Saad's The Evolutionary Bases of Consumption

The Evolutionary Bases of ConsumptionOver the last three to four decades, the social sciences have been subject to increasing examination under an evolutionary framework. Leading the charge into consumer and marketing theory has been Gad Saad, a pioneer of evolutionary consumer psychology who was responsible for the first evolutionary psychology papers to appear in any consumer and marketing journals.

The Evolutionary Bases of Consumption is Saad’s “academic book”, in which he argues that introducing an evolutionary framework into the analysis of consumer behaviour and marketing theory can provide an explanation for consumption patterns that cultural critiques struggle to provide. It is a convincing and thorough effort, and full of interesting references.

For someone familiar with the evolutionary psychology literature, many of Saad’s arguments do not come as a surprise. The value in Saad’s book is the detailed cataloguing of the literature behind many of the claims, rather than providing an easy front to back read. The description of it as an “academic book” is how I expect I will use it, as a source of arguments and references.

Saad uses consumption in the broad sense that an economist would, with it encompassing almost all human activities. He maps consumption across four Darwinian modules: reproduction, survival, kin selection and reciprocation. For reproduction, mating itself is a consumption choice, while consumption also serves as a signal to mates. Consumption underpins survival of both oneself and ones kin, with humans having evolved preferences for fatty foods, sugar and sharing with relatives. Consumption also forms the basis of many reciprocal relationships.

While Saad does not explicitly put the text into an economic framework, the analysis is ripe for economic applications. Consumption is shaped by preferences shaped by evolution. Saad has provided much material that could be used in examining those preferences, and the book provides many interesting hypotheses that economists might find value in testing.

Given the depth of the literature already in place in these fields, much of the book involves a critique of findings developed under the standard social science model, which involves assumptions such as the malleability of human nature and a belief that culture cannot be broken down into components. For example, in Saad’s discussion of advertising, it is noted that women in advertisements tend to be young and attractive, the men older than the women, the men taller than the women and so on. This pattern is present across societies, and any cultural explanation concerning trained gender roles suffers from trying to note why there are universal patterns across such seemingly diverse cultures.

My main critique of the book is related to a mismatch between what I expect were Saad’s objectives in writing the book and what I wanted to get out of it. For an outsider with no familiarity with the literature in the consumer behaviour and marketing fields, there was questionable value to having the existing academic approaches explained only for them to be pulled down again. It was important for Saad to address these academic approaches, reflecting years of battles to have evolutionary psychology accepted in the consumer and marketing fields. However, it means that the evolutionary framework gets less space than it should.
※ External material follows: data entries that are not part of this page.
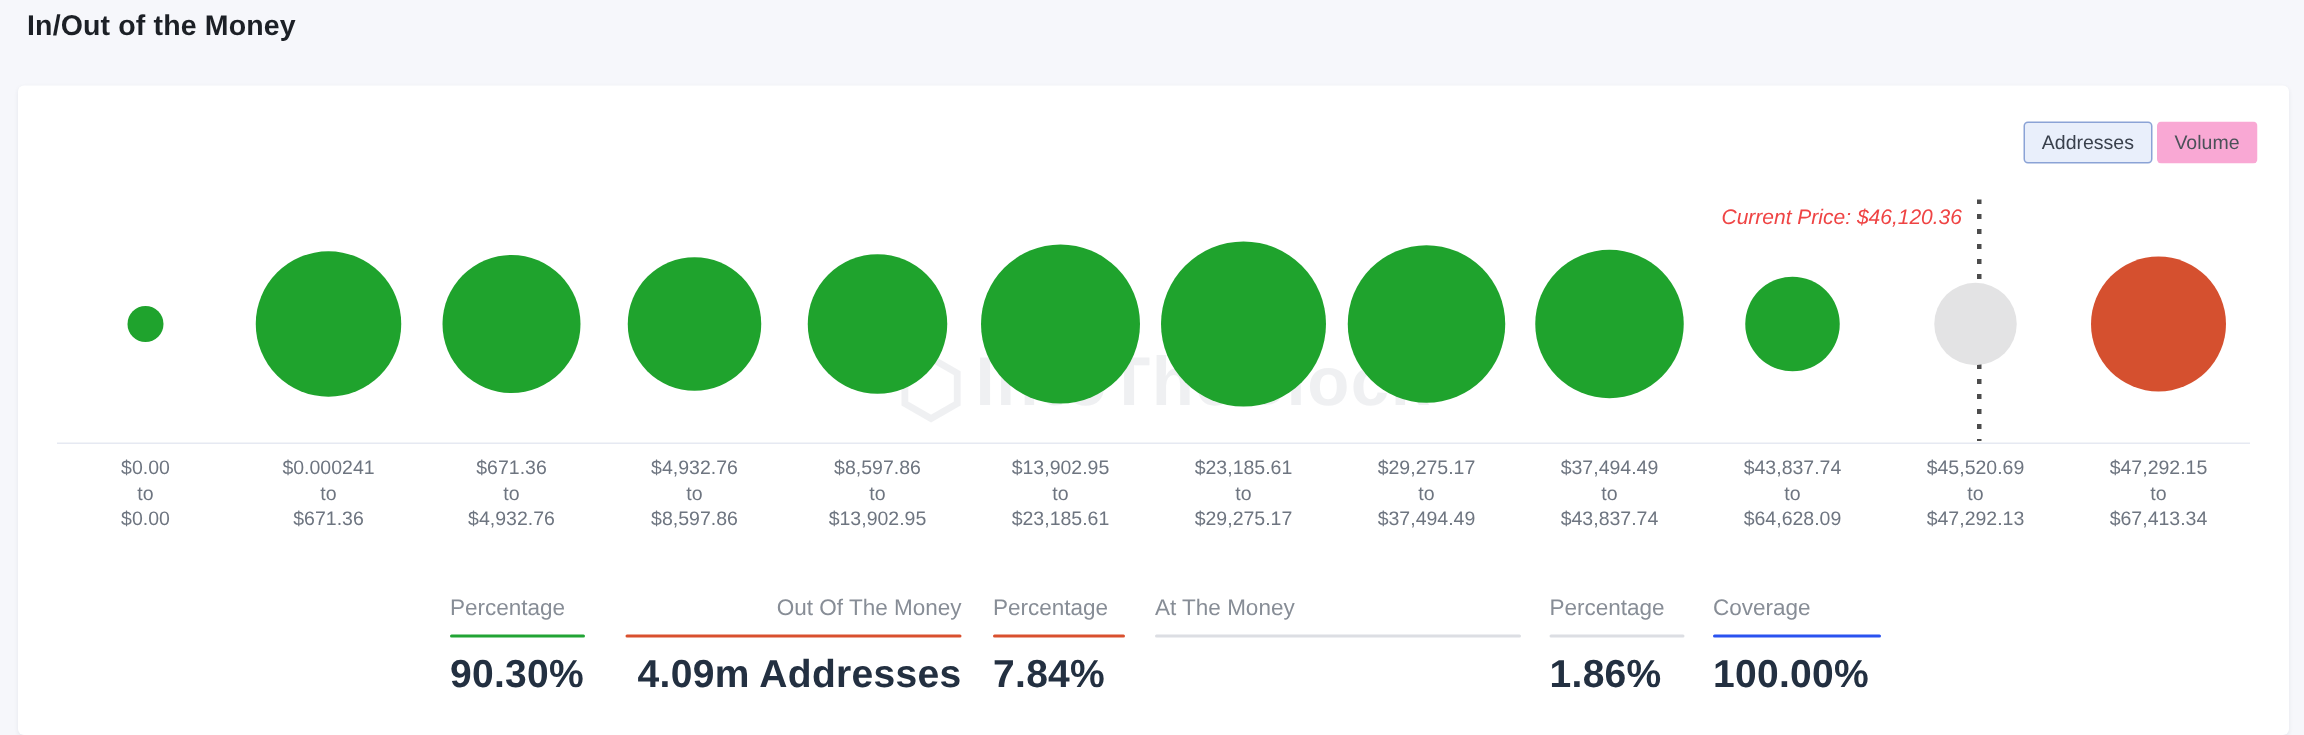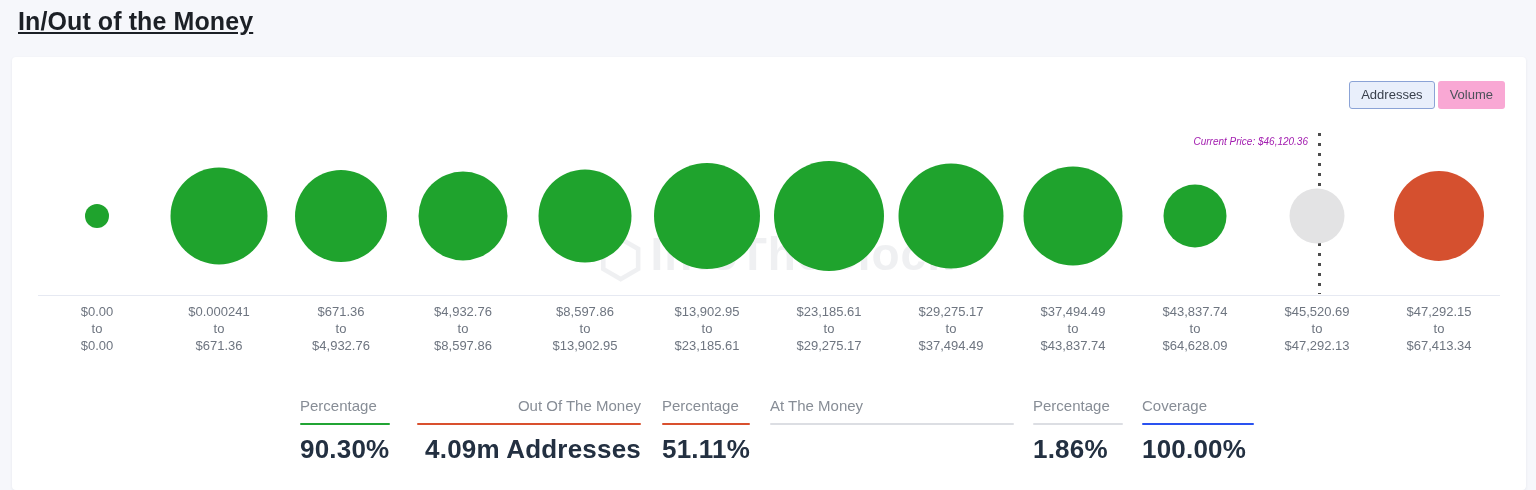--- a/index.html
+++ b/index.html
@@ -4,41 +4,41 @@
 <style>
   html,body{margin:0;padding:0;}
   body{
     width:1536px;height:490px;position:relative;overflow:hidden;
     background:#f6f7fb;
     font-family:"Liberation Sans", sans-serif;
     -webkit-font-smoothing:antialiased;
   }
   .page-title{
     position:absolute;top:7px;left:18px;
-    font-size:25px;font-weight:600;color:#1c2026;letter-spacing:.1px;text-decoration:underline;
+    font-size:19px;font-weight:600;color:#1c2026;letter-spacing:.1px;
   }
   .card{
     position:absolute;top:57px;left:12px;width:1514px;height:433px;
     background:#ffffff;border-radius:4px;
     box-shadow:0 1px 3px rgba(40,50,80,.08);
   }
   
   .toggle-group{position:absolute;top:24px;right:21px;display:flex;gap:3px;z-index:5;}
   .toggle-btn{
     font-size:13px;line-height:16px;padding:5px 11px;border-radius:3px;
     border:1px solid transparent;cursor:pointer;white-space:nowrap;
     background:#f9a8d4;color:#4b5159;
   }
   .toggle-btn.selected{
     background:#e9effb;border-color:#8ba3d6;color:#39404c;
   }
   
   .current-price{
     position:absolute;top:79px;right:218px;
-    font-size:10px;font-style:italic;color:#a21caf;z-index:3;
+    font-size:14px;font-style:italic;color:#ef4444;z-index:3;
   }
   .price-dotted-line{
     position:absolute;left:1306px;top:76px;width:3px;height:161px;z-index:1;
     background-image:repeating-linear-gradient(to bottom,#4c4c4c 0 3px,transparent 3px 10px);
   }
   
   .watermark{
     position:absolute;left:586px;top:170px;z-index:0;
     font-size:46px;font-weight:700;letter-spacing:1px;
     color:rgba(95,105,130,0.10);white-space:nowrap;user-select:none;
@@ -192,21 +192,21 @@
     <div class="stat-value">90.30%</div>
   </div>
   <div class="stat-col" style="left:405px;width:224px;text-align:right;">
     <div class="stat-label">Out Of The Money</div>
     <div class="stat-underline" style="background: rgb(217, 80, 46);"></div>
     <div class="stat-value">4.09m Addresses</div>
   </div>
   <div class="stat-col" style="left:650px;width:88px;">
     <div class="stat-label">Percentage</div>
     <div class="stat-underline" style="background: rgb(217, 80, 46);"></div>
-    <div class="stat-value">51.11%</div>
+    <div class="stat-value">7.84%</div>
   </div>
   <div class="stat-col" style="left:758px;width:244px;">
     <div class="stat-label">At The Money</div>
     <div class="stat-underline" style="background: rgb(220, 222, 227);"></div>
   </div>
   <div class="stat-col" style="left:1021px;width:90px;">
     <div class="stat-label">Percentage</div>
     <div class="stat-underline" style="background: rgb(220, 222, 227);"></div>
     <div class="stat-value">1.86%</div>
   </div>

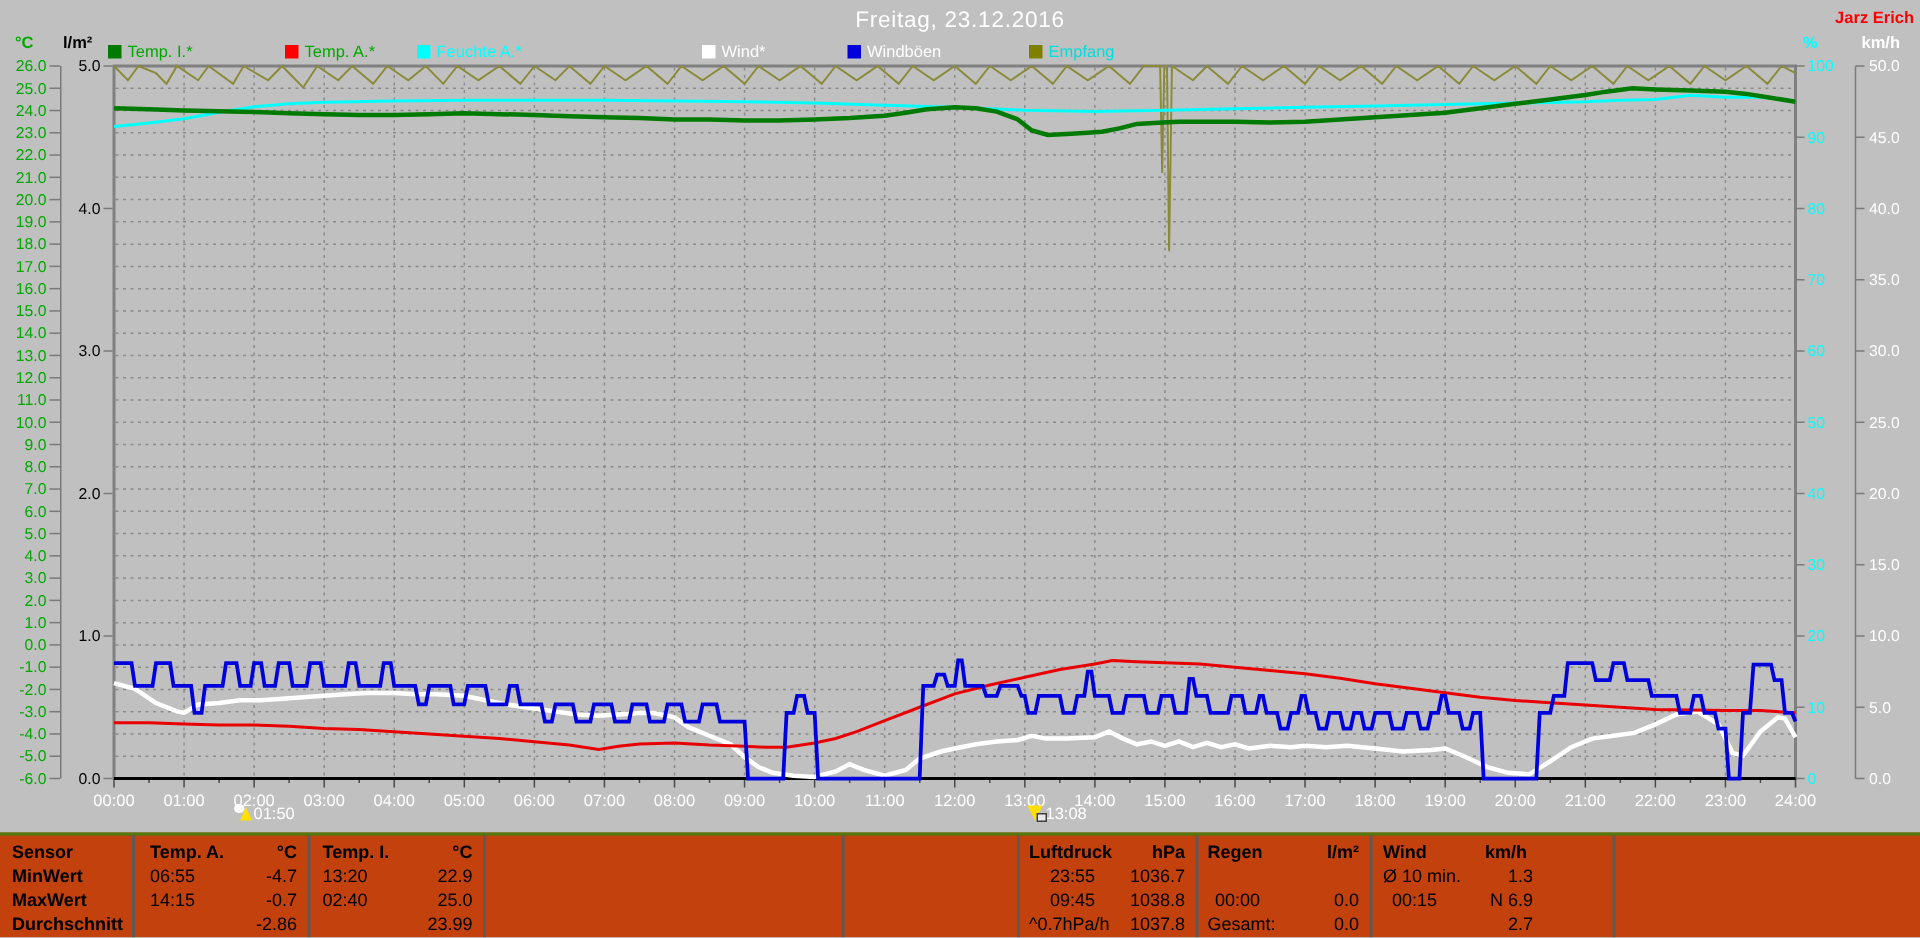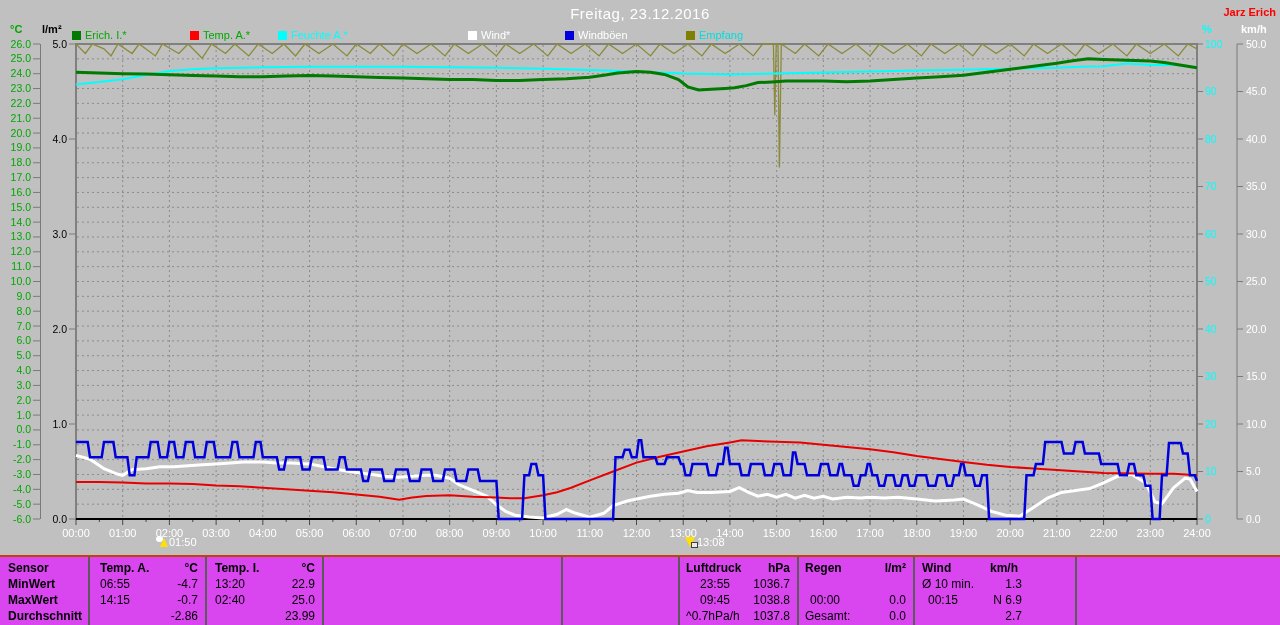--- a/index.html
+++ b/index.html
@@ -18,41 +18,41 @@
   .leg .sw{display:inline-block;width:9px;height:9px;margin-right:4px;vertical-align:-1px;}
   #chart-svg{position:absolute;top:0;left:0;}
   .marker{position:absolute;top:535px;height:15px;color:#ffffff;font-size:11px;white-space:nowrap;}
   .mkicon{position:relative;display:inline-block;width:13px;height:13px;vertical-align:-2px;}
   .mk1 .c1{position:absolute;left:0;top:1px;width:7px;height:6px;background:#ffffff;border-radius:50%;}
   .mk1 .c2{position:absolute;left:4px;top:3px;width:0;height:0;border-left:4px solid transparent;
            border-right:4px solid transparent;border-bottom:9px solid #ffe000;}
   .mk2 .c1{position:absolute;left:1px;top:2px;width:0;height:0;border-left:5px solid transparent;
            border-right:5px solid transparent;border-top:10px solid #ffe000;}
   .mk2 .c2{position:absolute;left:7px;top:7px;width:5px;height:4px;background:#e8e8e8;border:1px solid #404040;}
-  #table{position:absolute;left:0;top:555px;width:1280px;height:70px;background:#d946ef;
-         border-top:2px solid #c2410c;box-sizing:border-box;color:#000;}
+  #table{position:absolute;left:0;top:555px;width:1280px;height:70px;background:#c2410c;
+         border-top:2px solid #4d7c0f;box-sizing:border-box;color:#000;}
   .sep{position:absolute;top:0;width:2px;height:68px;background:#5a5a5a;}
   .tc{position:absolute;font-size:12px;height:15px;white-space:nowrap;}
   .tb{font-weight:bold;}
   .tr{text-align:right;}
 </style>
 </head>
 <body>
 
 <div id="app">
   <div class="title">Freitag, 23.12.2016</div>
   <div class="owner">Jarz Erich</div>
 
   <div class="unit" id="unit-c">°C</div>
   <div class="unit" id="unit-lm2">l/m²</div>
   <div class="unit" id="unit-pct">%</div>
   <div class="unit" id="unit-kmh">km/h</div>
 
   <div id="legend">
-      <div class="leg" style="left: 72px;"><span class="sw" style="background: rgb(0, 122, 0);"></span><span style="color: rgb(0, 168, 0);">Erich. I.*</span></div>
+      <div class="leg" style="left: 72px;"><span class="sw" style="background: rgb(0, 122, 0);"></span><span style="color: rgb(0, 168, 0);">Temp. I.*</span></div>
       <div class="leg" style="left: 190px;"><span class="sw" style="background: rgb(255, 0, 0);"></span><span style="color: rgb(0, 168, 0);">Temp. A.*</span></div>
       <div class="leg" style="left: 278px;"><span class="sw" style="background: rgb(0, 255, 255);"></span><span style="color: rgb(0, 255, 255);">Feuchte A.*</span></div>
       <div class="leg" style="left: 373px; margin-top: 44px;"><span class="sw" style="background: rgb(0, 0, 0);"></span><span style="color: rgb(0, 0, 0);">Regen*</span></div>
       <div class="leg" style="left: 468px;"><span class="sw" style="background: rgb(255, 255, 255);"></span><span style="color: rgb(255, 255, 255);">Wind*</span></div>
       <div class="leg" style="left: 565px;"><span class="sw" style="background: rgb(0, 0, 221);"></span><span style="color: rgb(255, 255, 255);">Windböen</span></div>
       <div class="leg" style="left: 662px; padding-left: 24px;"><span class="sw" style="background: rgb(128, 128, 0);"></span><span style="color: rgb(0, 221, 221);">Empfang</span></div>
     </div>
 
   <svg id="chart-svg" width="1280" height="556">
       <rect x="76" y="44" width="1121" height="475" fill="#c0c0c0" stroke="#808080" stroke-width="2"></rect>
The evolutionary explanations also get less space than might be expected simply due to the state of the field in 2007. Many of the arguments made by Saad, while logical under an evolutionary framework, had not been fully tested at the time of writing. Even though the book is only five years old, it already feels like there is much new literature that could be included to bolster the arguments. Many of Saad’s conjectures have now been tested (often by himself) and the book would benefit from their inclusion. Due to this, I hope that there is second edition of this book planned. This might also provide the opportunity for the book to be more forward looking and set its own agenda without having to spend so much time dealing with the failings of the consumer and marketing fields.

I should also note that I have not yet read Saad’s The Consuming Instinct: What Juicy Burgers, Ferraris, Pornography, and Gift Giving Reveal About Human Nature. Released last year and benefiting from much of the more recent research, I have been told it is worth the read.

2 comments

  1. I think that book is worth it – but it is much more of a popular science read than the earlier one.  I actually started with Consuming Instinct (I have a course in marketing psychology – which basically is the social psychology of persuasion, and as I like the ev perspective, and Cialdini hints at the ev perspective in the main book I use, I thought this would be an interesting complement). 

    But, I’m not entirely sure how much it adds to the earlier one, as it is much less scholarly. 

    I see what you mean about him going the SSS route and then tearing it down.  It seems in some ways been there done that.  But, I do think a lot of the people looking at these questions come from a perspective of SSS, and seriously think that it is marketing making us believe what we believe, so I can kind of see the point.  (I did work in advertising for a bit, so I know kind of first hand how much we don’t know). 

    I would like to see more of this.

    1. I’m looking forward to the day when the evolutionary approach has enough acceptance that it is the SSSM advocates who spend their time trying to pull the evolutionary approach down.

      I find a similar problem in writing this blog. It’s hard to ignore the current dominant models as that is the manner in which most people think. If you don’t address the status quo, you risk leaving people behind. However, in the long term there is a need to build the new paradigm, which is hard to do when your time is consumed pulling apart other approaches.